America will never be the same. What that means depends on where we go from here. We can allow this tragedy and travesty to harden us and throw us into the never-ending spiral of violence that Israelis and Palestinians have found themselves in for so many years. We can declare war on a harboring nation and unleash the full might of the U.S. military power to pound that nation into oblivion, including some civilians that would be considered "collateral damage" just as the terrorists considered these victims "collateral damage". Or we can have our hearts opened by this enormous loss we have collectively experienced, and forever be changed in the way we feel when we see a bomb explode in the Palestinian homelands, Belgrade, Baghdad, or any other city in the world.
Naturally, I and other Americans felt black anger seeing the innocent suffering unfolding in New York and Washington, and not really sure of who, what, or how to direct that swelling rage. I had felt that before, the night of my son's death -- I was so hardened and angry, at the doctors, at myself, at God, at life, that I almost walked away from the most precious experience of my life.
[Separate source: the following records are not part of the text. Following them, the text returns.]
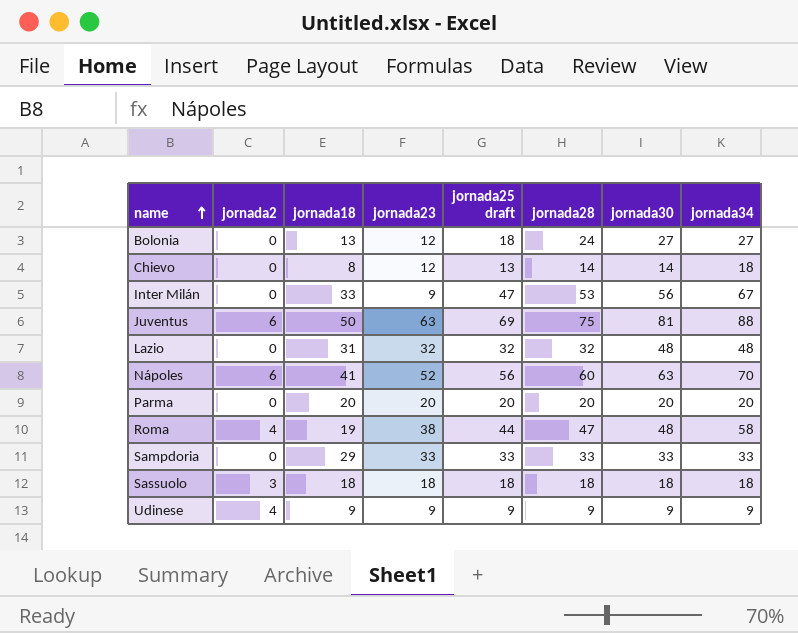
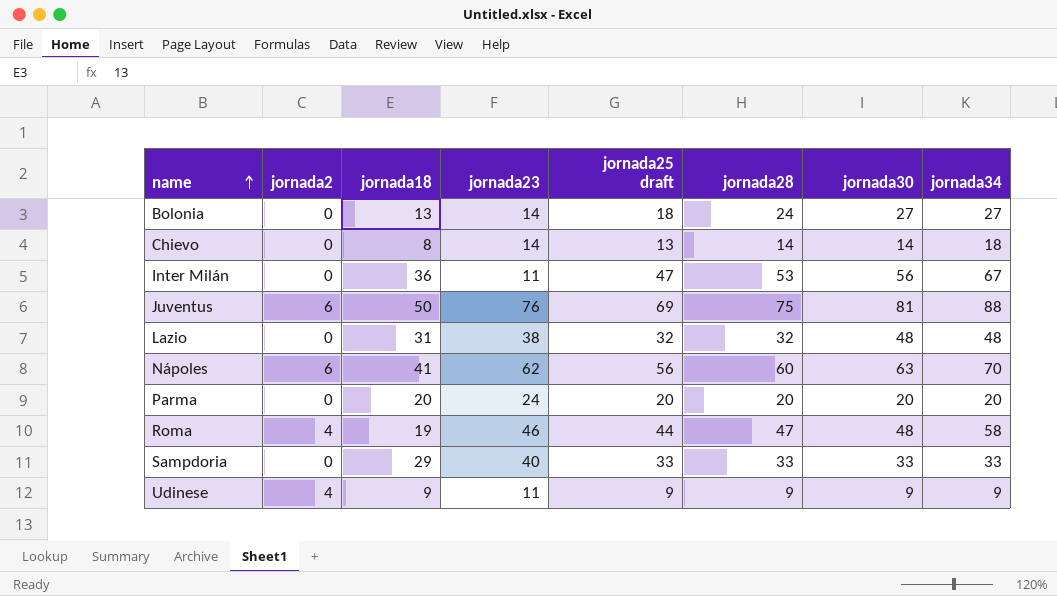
row Sassuolo: 3 | 18 | 18 | 18 | 18 | 18 | 18 -> none
Bolonia | jornada23: 12 -> 14
Chievo | jornada23: 12 -> 14
Inter Milán | jornada18: 33 -> 36
Inter Milán | jornada23: 9 -> 11
Juventus | jornada23: 63 -> 76
Lazio | jornada23: 32 -> 38
Nápoles | jornada23: 52 -> 62
Parma | jornada23: 20 -> 24
Roma | jornada23: 38 -> 46
Sampdoria | jornada23: 33 -> 40
Udinese | jornada23: 9 -> 11

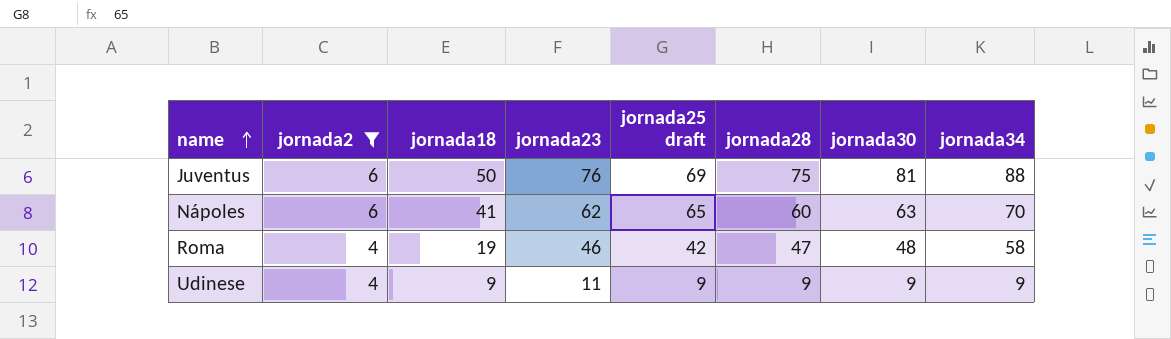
filter: none -> jornada2 != 0
Nápoles | jornada25 draft: 56 -> 65
Roma | jornada25 draft: 44 -> 42

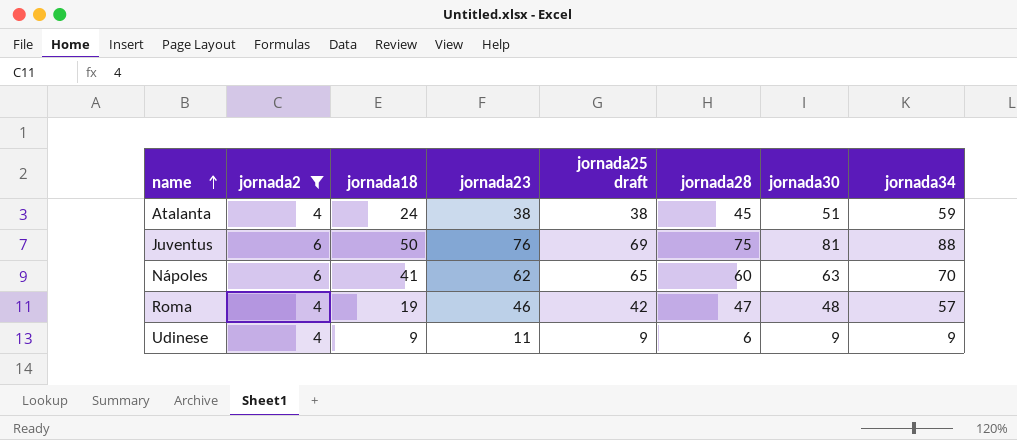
row Atalanta: none -> 4 | 24 | 38 | 38 | 45 | 51 | 59
Roma | jornada34: 58 -> 57
Udinese | jornada28: 9 -> 6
My son's heart had failed several times, and my wife and I had agreed that if it happened again, we wouldn't revive him by torturing his tiny frame with anymore shocks or needles. So, on the night they called me into the hospital at 3 am with my two older toddlers in tow, I knew how the night would end. But, I didn't really because I allowed "something miraculous" to happen that night.
At first when the nurse asked me if I wanted to hold Isaac I said, no, so thick with anger that I had told myself that Isaac's soul had passed on and that this body was no longer my precious boy. But, a voice came to my mind that said, "no, you must now stand in the center of life, and feel it all, or forever run from the real meaning of everything."